Different kinds of skin flare-ups can look alike, even when they result from very different conditions. Understanding the underlying causes of the conditions is the only way to treat them effectively – and to prevent or reduce recurrences in the future.
Two forms of eczema that are commonly confused with each other are atopic dermatitis and contact dermatitis. Even as the symptoms of these two conditions can look similar, they have different causes. One is a chronic and genetic condition that can create lifelong flare-ups; the other is the result of exposure to a particular substance. Hence, the treatment strategies for both differ, too.
Working with a dermatologist to get a definite diagnosis will be your first step to gaining relief from either of these uncomfortable conditions. If you live in the Charlotte area, the providers at Carolina Asthma & Allergy Center can help you learn more about dermatitis – and how we can help you find relief, no matter which kind you may have.
Eczema encompasses seven types of skin conditions, and it’s a common ailment: it affects more than 31 million Americans. The types of dermatitis are atopic dermatitis, contact dermatitis, dyshidrotic eczema, nummular eczema, seborrheic dermatitis and stasis dermatitis.

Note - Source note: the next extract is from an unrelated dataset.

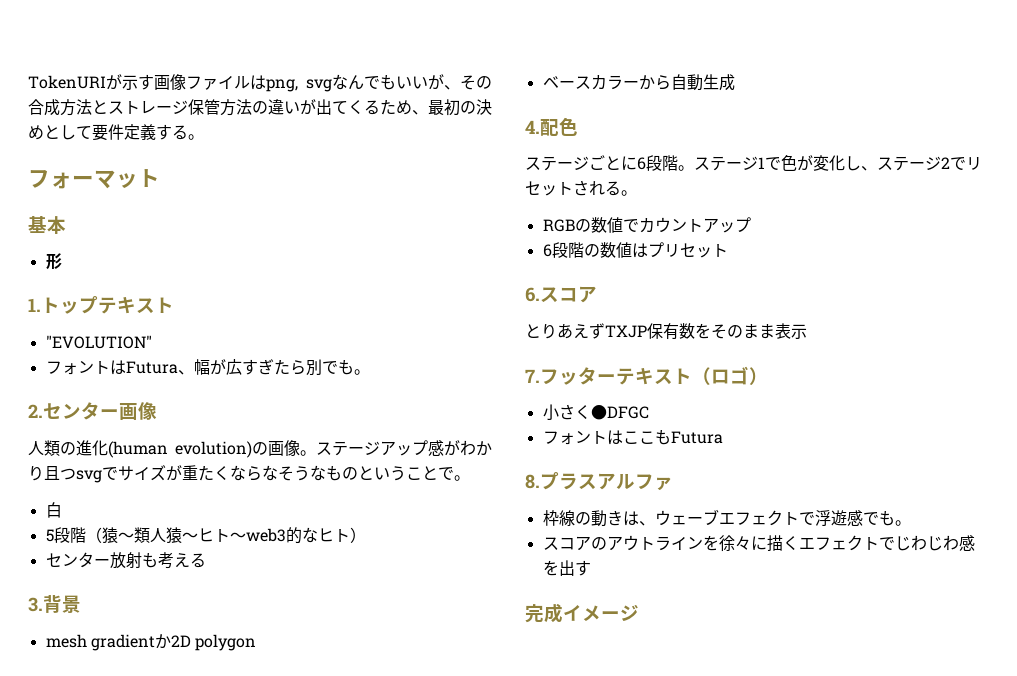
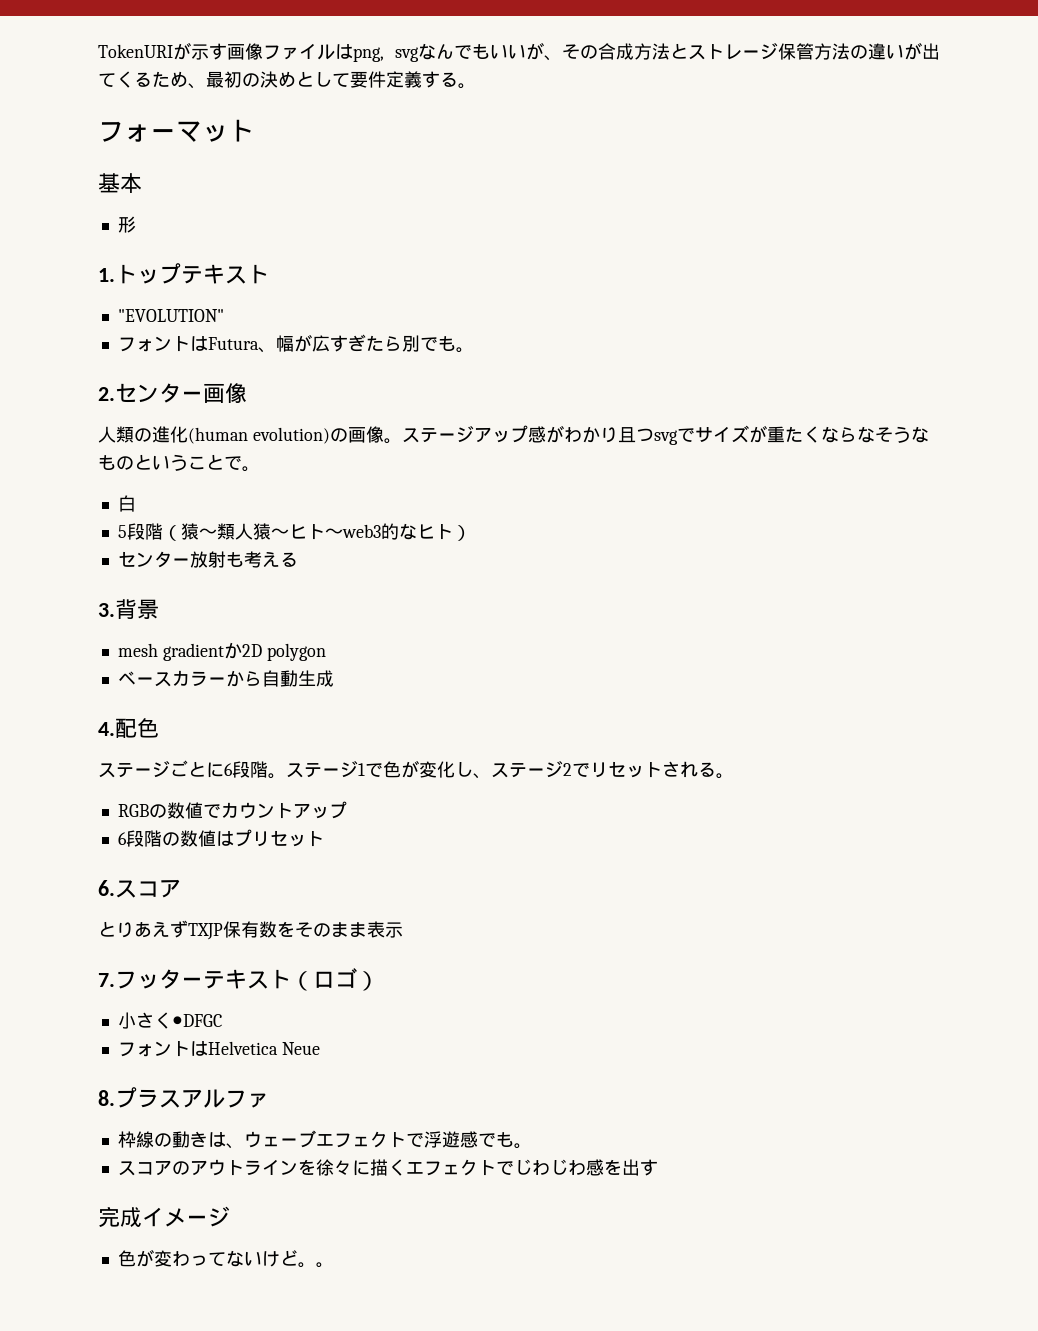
[622,429,723,445] ここもFutura -> [207,1041,320,1055] Helvetica Neue
(639, 612) none -> [117,1249,334,1268] // 色が変わってないけど。。

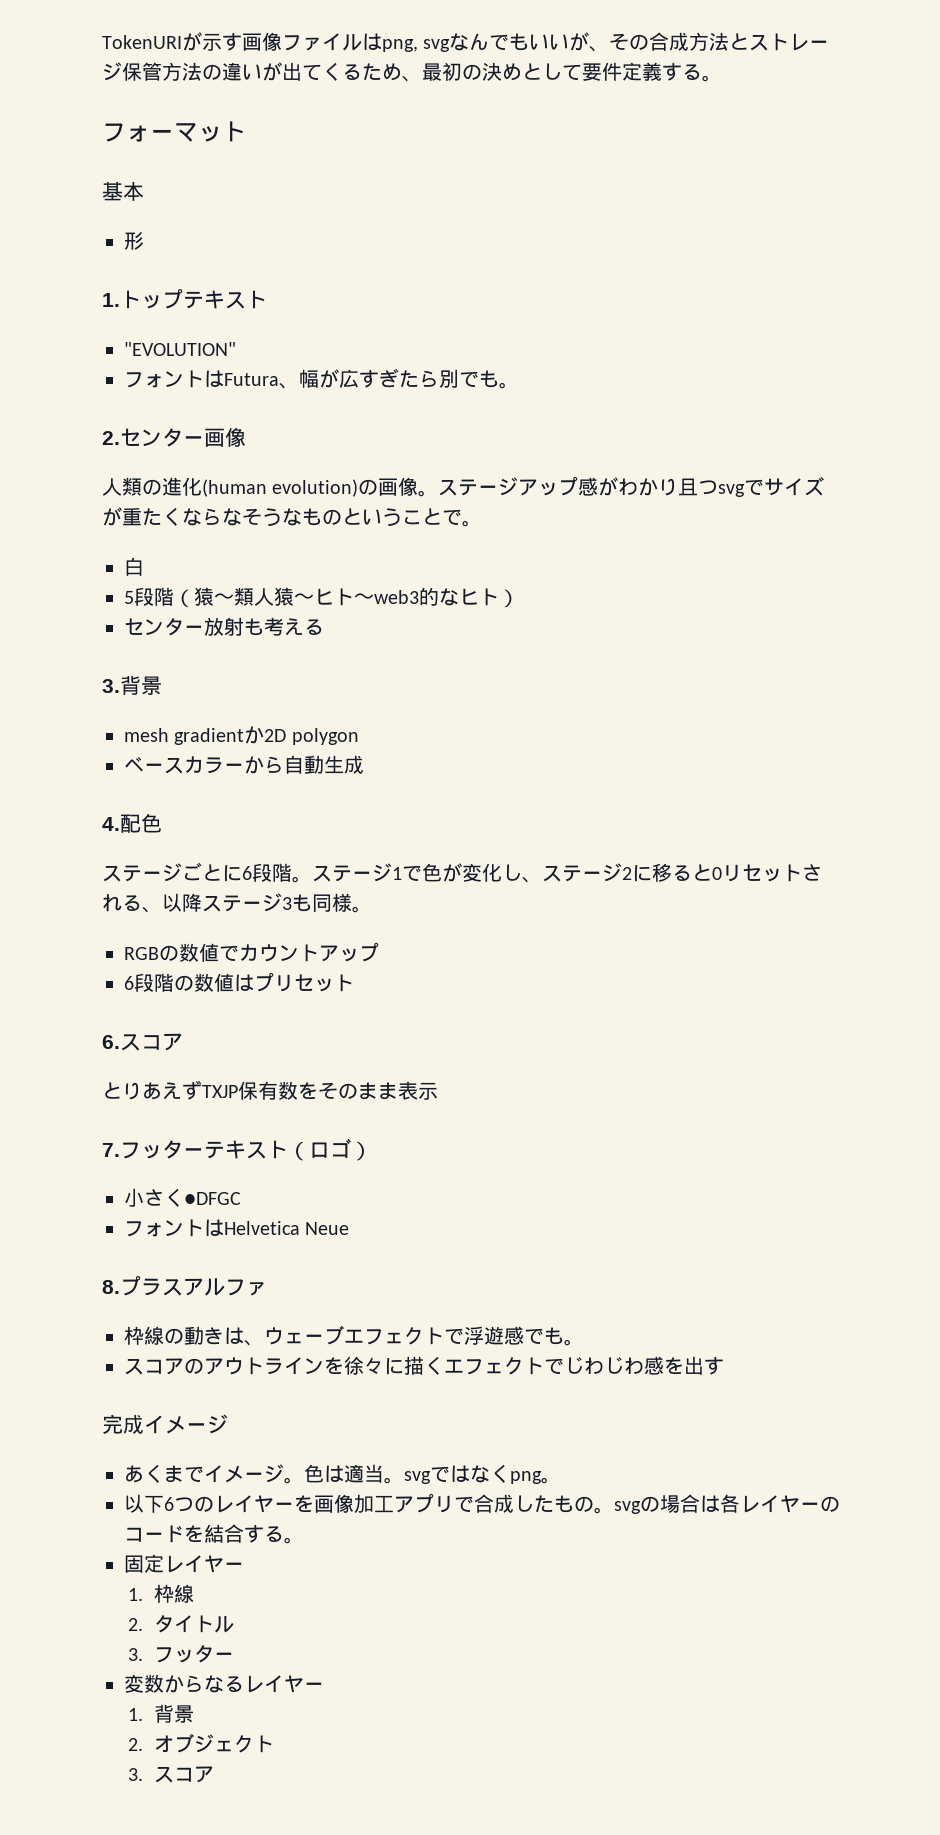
[572,763,590,777] で -> [632,863,722,882] に移ると0
(716, 769) none -> [142,893,352,913] 、以降ステージ3も同様
[117,1249,334,1268] 色が変わってないけど。。 -> [124,1464,561,1484] [124,1493,840,1514] [124,1524,304,1544] [124,1554,244,1573] [127,1584,194,1603] [127,1615,234,1633] [127,1645,234,1663] [124,1674,324,1693] [127,1704,194,1723] [127,1733,274,1753] [127,1766,214,1783] あくまでイメージ。色は適当。svgではなくpng。 // 以下6つのレイヤーを画像加工アプリで合成したもの。svgの場合は各レイヤーのコードを結合する。 // 固定レイヤー // 1.枠線 // 2.タイトル // 3.フッター // 変数からなるレイヤー // 1.背景 // 2.オブジェクト // 3.スコア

While each type of eczema has its own characteristics, they have much in common as well. No form of eczema is not contagious, for one. Also, eczema has no cure. It can be managed, however, with treatments. To find the most effective treatment, it’s important to learn which type of eczema a patient has.
The primary difference between atopic dermatitis and contact dermatitis is the cause of each condition. Atopic dermatitis is a chronic condition that may be passed from parents to children. It may also result from changes in the immune system. Some children will grow out of atopic dermatitis, while others will experience flare-ups throughout their lives. Like all forms of eczema, atopic dermatitis cannot be cured, but it can be managed.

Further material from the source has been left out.